Sentiu mudar a pressão do ar. Tinha ciência de que fora dele, todos se submetiam à Realidade, de uma forma ou de outra. No entanto, como ele, ninguém. seu pensamento ultrapassou fronteiras, até chegar a ela. Encontrou-a ouvindo Weder, enquanto alcançava Bhujangasana, tendo passado por Padmasana, da pinça ao camelo, até terminar na pose de criança. A distância era só um fundo desfocado. Seja de frente, ou de perfil, Paca tinha o olhar penetrante. Ela não fugia com o olhar. Apontava-o diretamente. Bailava no ar, com gestos, hábitos e um jeito tão verdadeiro de ser. Ele se encantou desde a primeira vez. Escreveria para ela naquela noite. Embora talvez ela nunca fosse ler.

A sutileza dela dormir não cabe num poema. Muitas experiências não podem ser representadas por um texto. Há alguns lugares que acolhem a mente, mas são indescritíveis. Principalmente quando estamos diante de uma situação sufocante; a distância. Que nos desfaz em cada detalhe, cada sobrepeso de responsabilidade, cada frustração que brota no chão. Como caminhar descalço sobre os rasos corais em uma praia em que a profundidade é sempre a mesma. Ele percebia. Não imaginou o que viria. Dias de sol sem poder caminhar, dias nublados sem poder assistir um filme e roçar nos pés dela. Talvez Paca tenha se tornado a Dulcinéia, ou o Santo Graal. Ou a esperança de felicidade de uma linha temporal alternativa, que ele sabe da existência, mas nunca iria acessar. Sua salvação no encontro. Sua perdição na busca. Sua paz no sonho. A distância então o golpeou, como o pássaro que ataca o reflexo na janela em um voo suicida.

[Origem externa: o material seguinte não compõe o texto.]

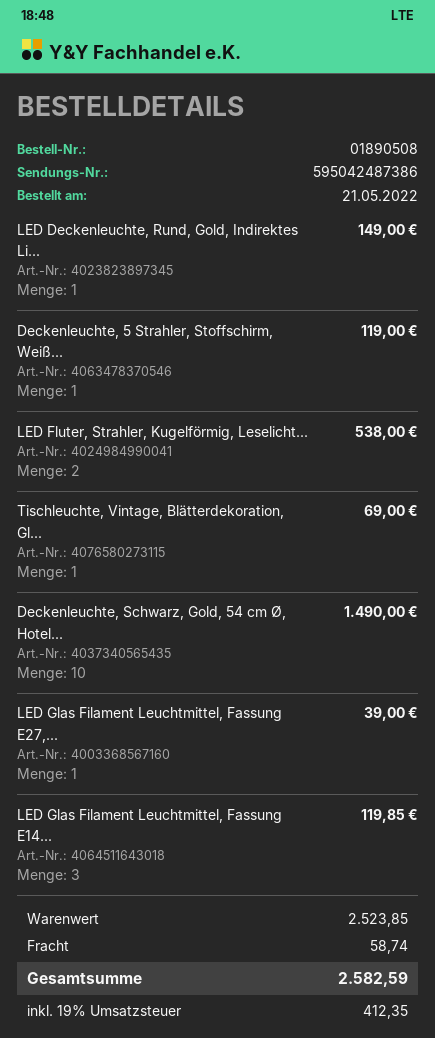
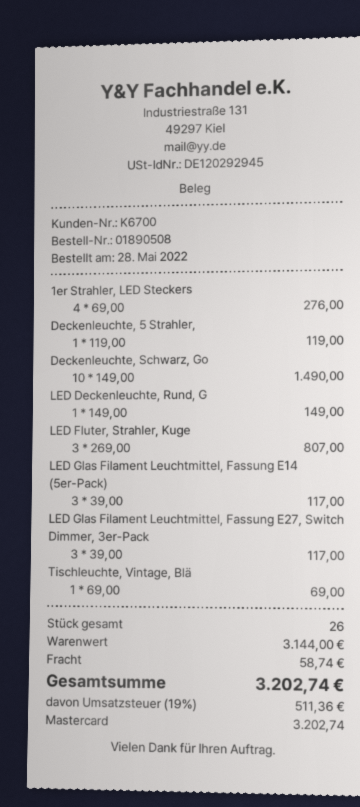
order date: 2022-05-21 -> 2022-05-28
LED Fluter, Strahler, Kugelförmig, Leselicht...: 2 for 538.00 -> 3 for 807.00
LED Glas Filament Leuchtmittel, Fassung E27,...: 1 for 39.00 -> 3 for 117.00
LED Glas Filament Leuchtmittel, Fassung E14...: 3 for 119.85 -> 3 for 117.00
1er Strahler, LED Steckers: none -> 4 for 276.00
subtotal: 2523.85 -> 3144.00
tax: 19% = 412.35 -> 19% = 511.36
total: 2582.59 -> 3202.74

Um amontoado de livros isolava do mundo o que ele pensava alto às vezes. Por horas cheirando as páginas antigas em busca de uma novidade, que breve como emerge o sentido da palavra lida, o salvasse do impasse da vida que tinha. Uma série de tosse em meio ao cheiro de cânfora revelava que até ambientes novos podem atacar as mais brandas rinites. Seu corpo o distraía das questões elementares interrompendo automatismos. Engasgou com a vírgula de suas escolhas. Não era o espelho ou o universo a confrontá-lo todas as manhãs. Ele aprendeu à sua maneira. Desenvolveu seu traço, mas não ficaram rastros brilhantes, apenas aqueles que se confundem com o dos outros, tornando cansativa e desinteressante a jornada atrás deles. Preparou para si um café bem forte. Com um gole inundou seus sonhos.